Karabük Valiliği öncülüğünde, başta sivil toplum kuruluşları ve kamu kurum ve kuruluşlarında görev yapan kadınlar olmak üzere ağırlıklı olarak kadınlar ile muhtarların geniş katılımıyla “Bağımlılıkla Mücadele ve En İyi Narkotik Polisi: Anne Toplantısı” gerçekleştirildi. Toplantıda, bağımlılıkla mücadelenin farklı boyutları ele alınarak farkındalık oluşturuldu.
Program, saygı duruşu ve İstiklal Marşı’nın okunmasının ardından, bağımlılık ve uyuşturucu ile mücadele temalı bir video gösterimiyle başladı. Açılış konuşmasını yapan Karabük İl Sağlık Müdürü Op. Dr. İsmail Kara, uyuşturucu ve bağımlılıkla mücadelede kurumlar arası iş birliğinin önemine vurgu yaptı.
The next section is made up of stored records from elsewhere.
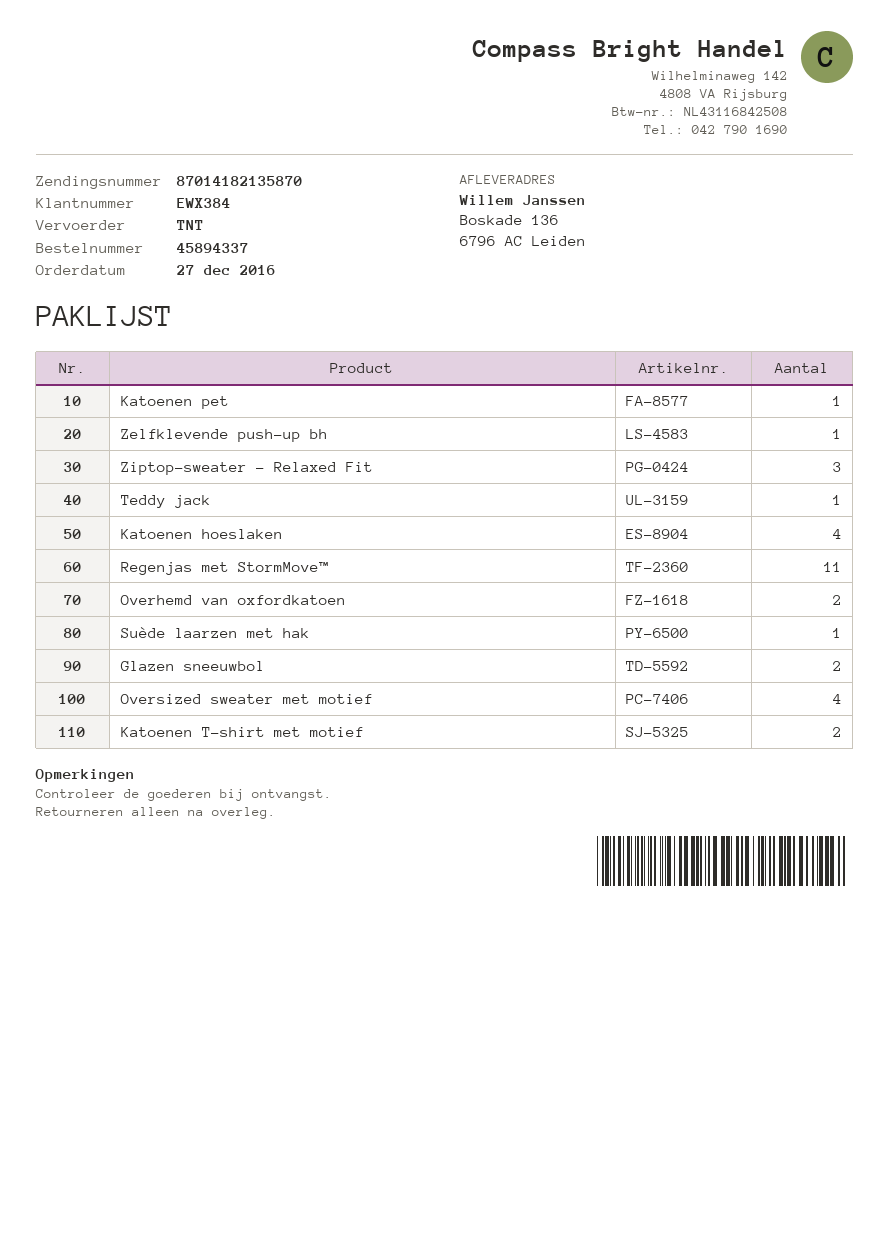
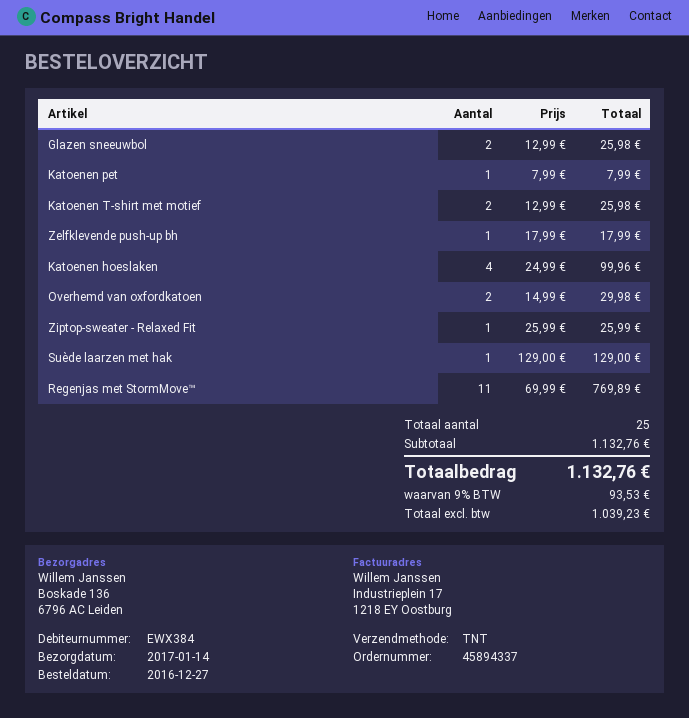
Ziptop-sweater - Relaxed Fit: 3 -> 1
Teddy jack: 1 -> none
Oversized sweater met motief: 4 -> none

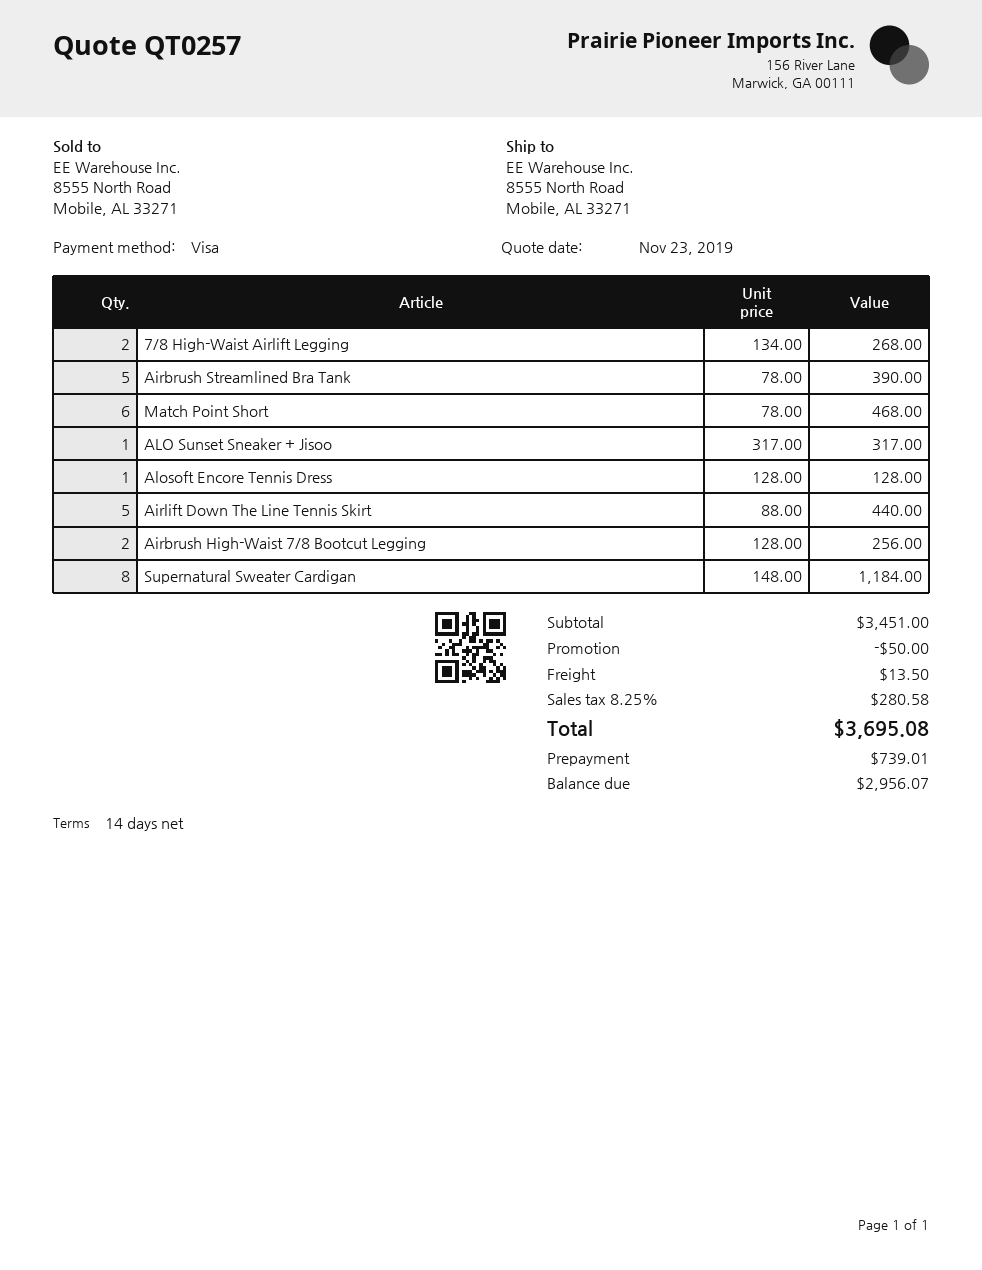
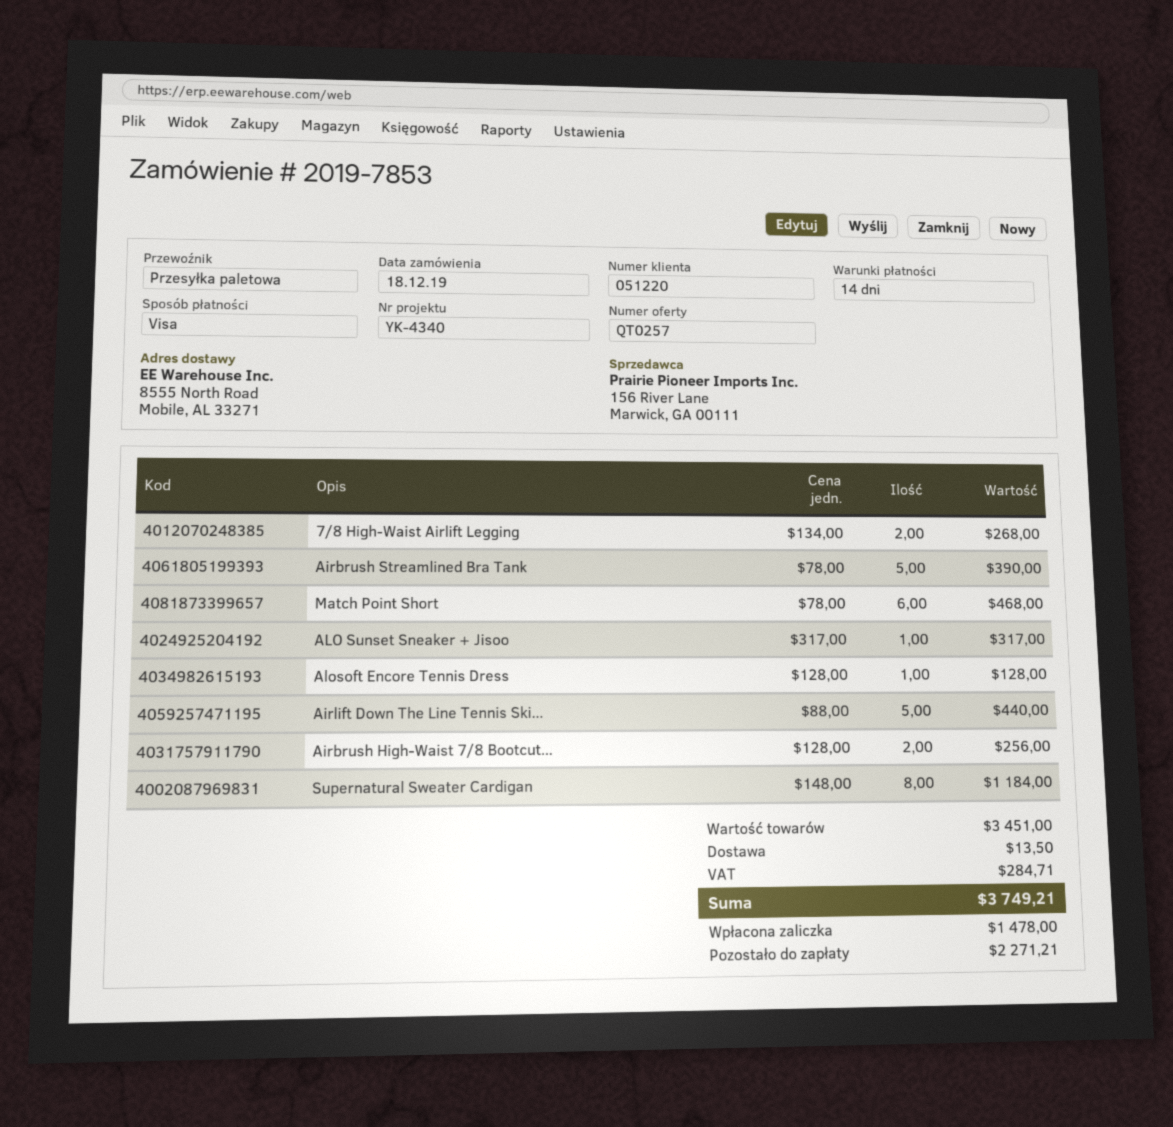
discount: 50.00 -> none
tax: 280.58 -> 284.71
total: 3695.08 -> 3749.21
deposit: 739.01 -> 1478.00
balance: 2956.07 -> 2271.21

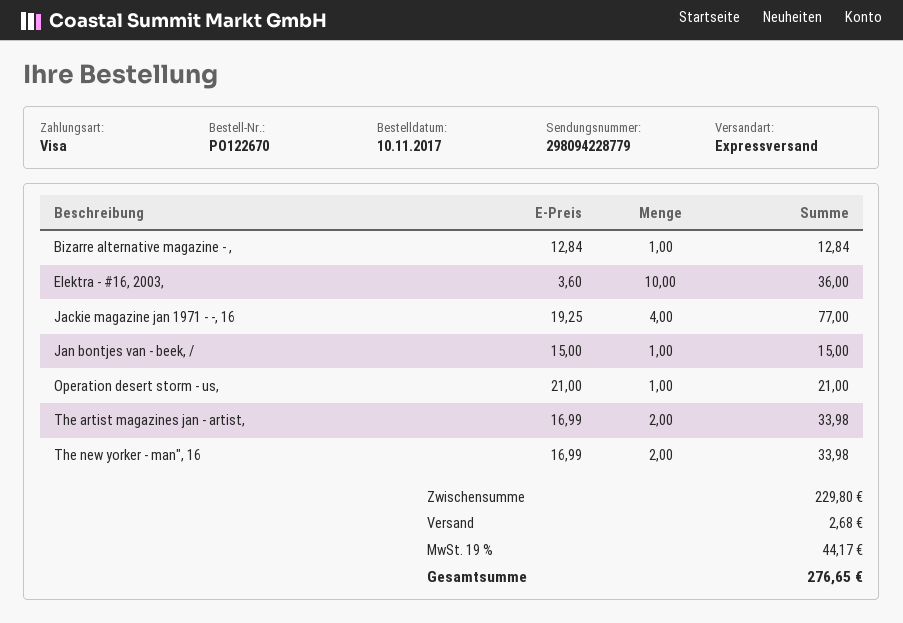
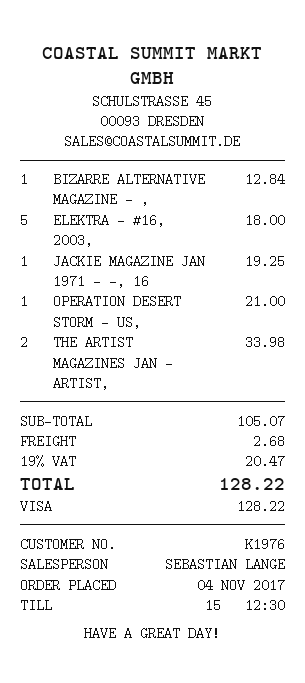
order date: 2017-11-10 -> 2017-11-04
Elektra - #16, 2003,: 10 for 36.00 -> 5 for 18.00
Jackie magazine jan 1971 - -, 16: 4 for 77.00 -> 1 for 19.25
Jan bontjes van - beek, /: 1 for 15.00 -> none
The new yorker - man", 16: 2 for 33.98 -> none
subtotal: 229.80 -> 105.07
tax: 19% = 44.17 -> 19% = 20.47
total: 276.65 -> 128.22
Toplantı kapsamında Karabük İl Emniyet Müdürlüğü Narkotik Suçlarla Mücadele Şube Müdürü Başkomiser Ömer Dinç, “Uyuşturucu Bağımlılığı ile Mücadele” konulu bir sunum yaparak uyuşturucu maddelerin zararları ve alınması gereken önlemler hakkında sunum yaptı. Sonrasında Karabük Üniversitesi Tıp Fakültesi Dekanı Prof. Dr. İsmail Ak, “Bağımlılık ve Bağımlılıkla Mücadele” başlıklı sunumunda bağımlılığın tıbbi ve toplumsal etkilerine dikkat çekti. Ardından Karabük İl Emniyet Müdürlüğü Siber Suçlarla Mücadele Şube Müdürü Komiser Mehmet Doğan, “Siber Suçlarla Mücadele” konulu sunumunda, bağımlılık oluşturabilecek dijital tehditlere karşı alınması gereken tedbirleri aktardı.
Programın sonunda Karabük Valisi Mustafa Yavuz, yaptığı konuşmada; “Uyuşturucuyla mücadelede en önemli özne annelerimizdir. Annelerimizin feraseti, şefkati ve farkındalığı, bu konuda yürütülen çalışmaların başarısı için kritik bir öneme sahiptir. Kolluk kuvvetlerimiz, adliyemiz ve diğer kurumlarımız bağımlılıkla mücadelede yoğun bir çaba sarf etse de, bu mücadelede annelerimizin desteğine her zamankinden daha fazla ihtiyaç duyuyoruz.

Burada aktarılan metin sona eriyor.